[Exercise inputs]
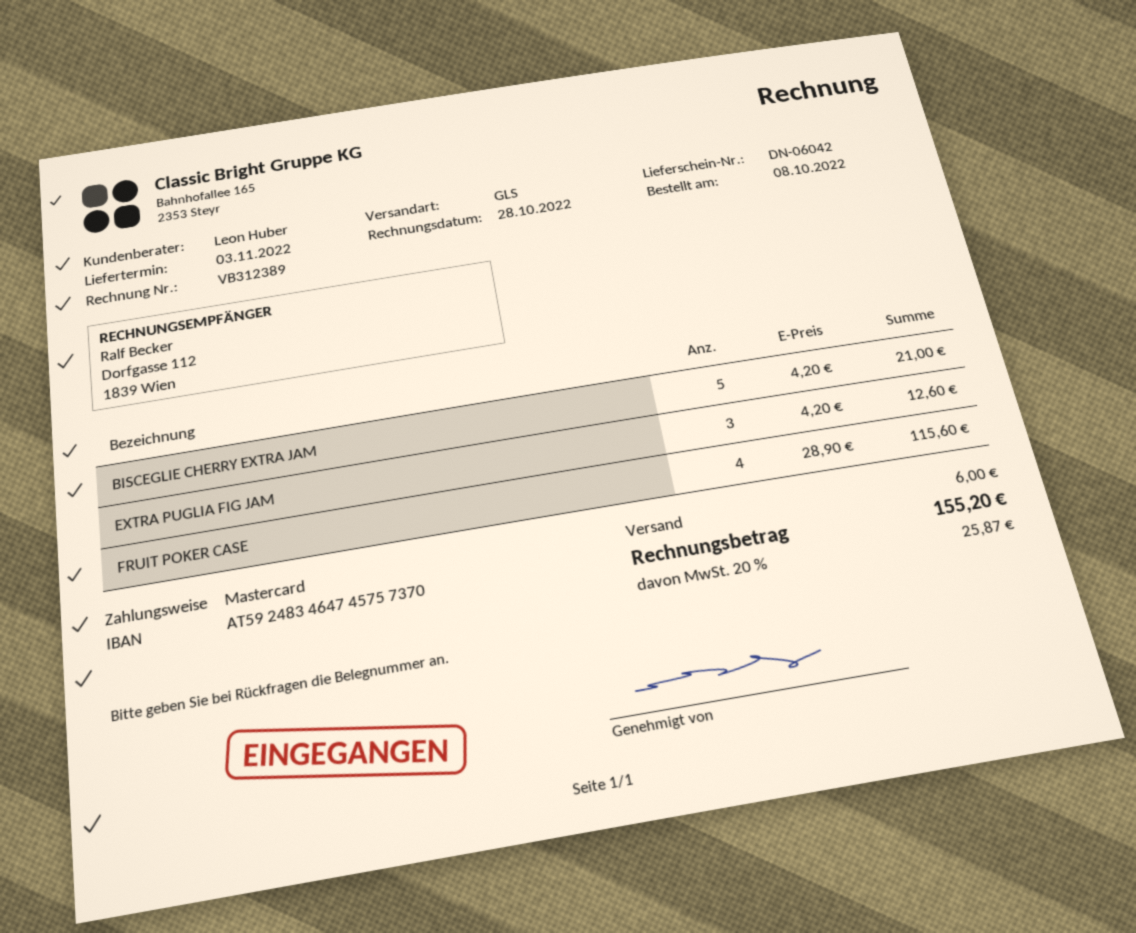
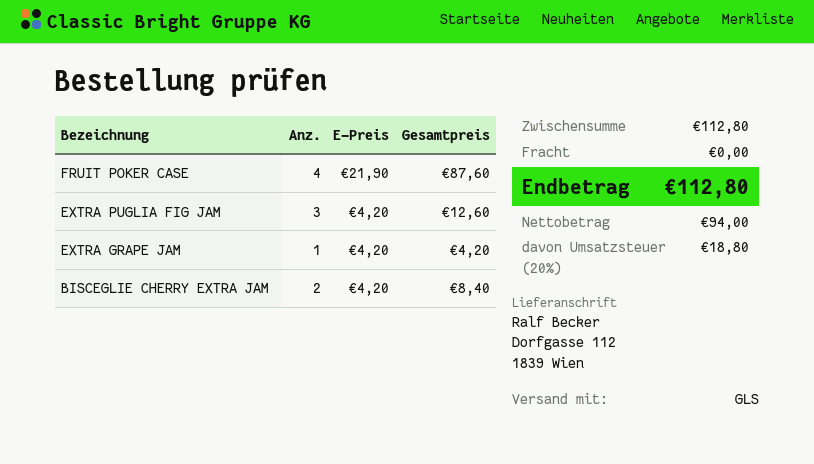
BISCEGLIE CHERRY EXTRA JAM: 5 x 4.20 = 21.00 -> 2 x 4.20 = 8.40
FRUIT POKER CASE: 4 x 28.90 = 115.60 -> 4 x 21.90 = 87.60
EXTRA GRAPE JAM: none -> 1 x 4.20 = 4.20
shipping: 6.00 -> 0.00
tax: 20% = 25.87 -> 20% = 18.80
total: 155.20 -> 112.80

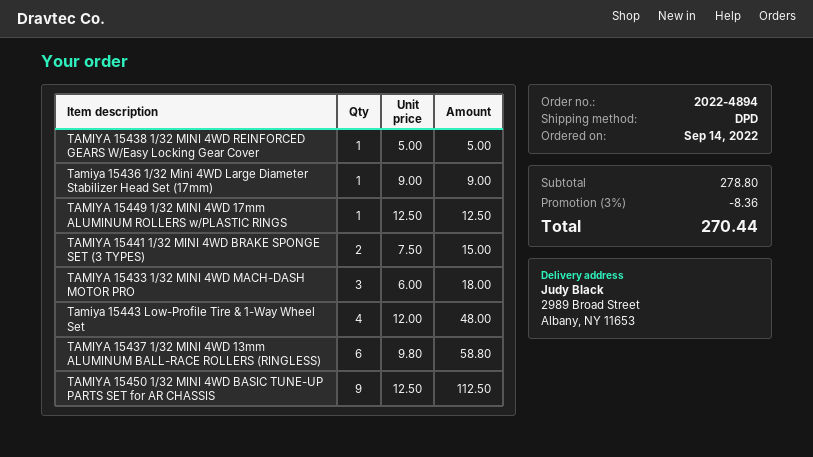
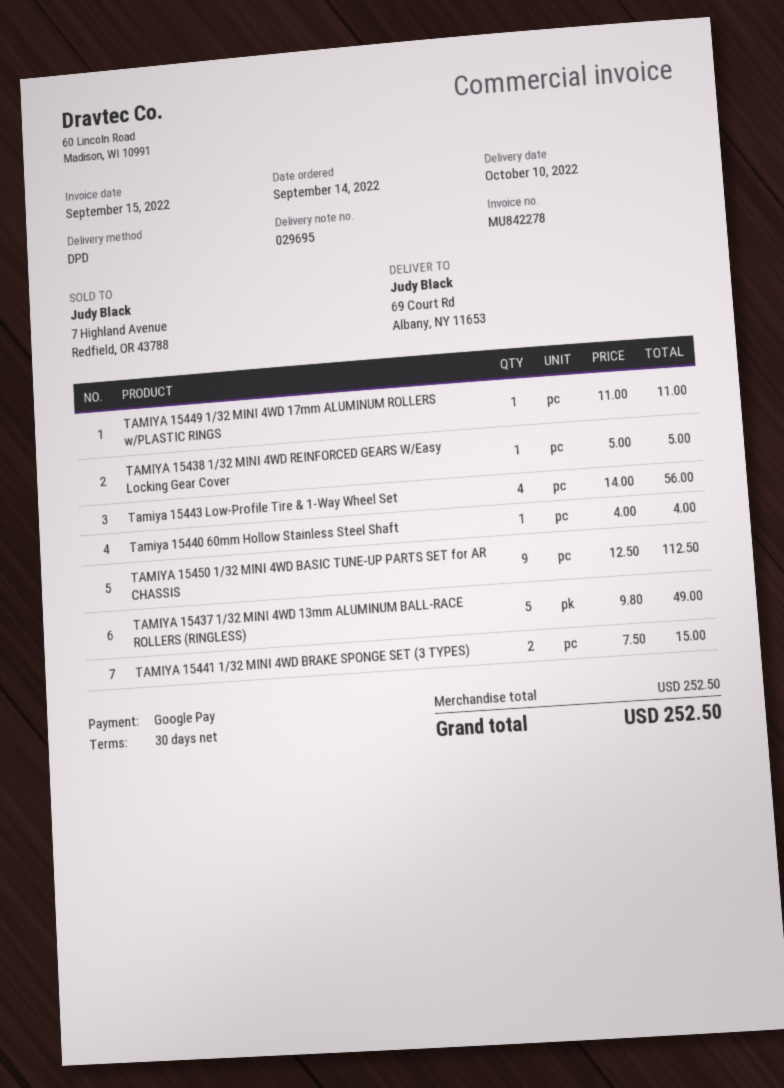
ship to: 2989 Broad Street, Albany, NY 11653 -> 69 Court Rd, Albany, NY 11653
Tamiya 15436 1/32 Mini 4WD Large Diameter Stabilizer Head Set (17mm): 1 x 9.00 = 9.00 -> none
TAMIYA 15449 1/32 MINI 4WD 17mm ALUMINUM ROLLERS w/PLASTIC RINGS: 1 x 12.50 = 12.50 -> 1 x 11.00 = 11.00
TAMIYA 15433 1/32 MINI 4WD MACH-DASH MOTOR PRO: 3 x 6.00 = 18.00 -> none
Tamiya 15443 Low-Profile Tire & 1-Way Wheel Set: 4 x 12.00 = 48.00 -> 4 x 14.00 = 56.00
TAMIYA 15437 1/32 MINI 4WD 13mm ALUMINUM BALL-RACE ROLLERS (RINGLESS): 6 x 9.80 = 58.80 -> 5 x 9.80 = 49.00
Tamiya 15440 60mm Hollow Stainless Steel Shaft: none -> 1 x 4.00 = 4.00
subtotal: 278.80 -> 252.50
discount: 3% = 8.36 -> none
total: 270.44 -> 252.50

[Activity] Where a line in the listing above includes the string "ROLLERS", copy that line.

[Task output]
TAMIYA 15449 1/32 MINI 4WD 17mm ALUMINUM ROLLERS w/PLASTIC RINGS: 1 x 12.50 = 12.50 -> 1 x 11.00 = 11.00
TAMIYA 15437 1/32 MINI 4WD 13mm ALUMINUM BALL-RACE ROLLERS (RINGLESS): 6 x 9.80 = 58.80 -> 5 x 9.80 = 49.00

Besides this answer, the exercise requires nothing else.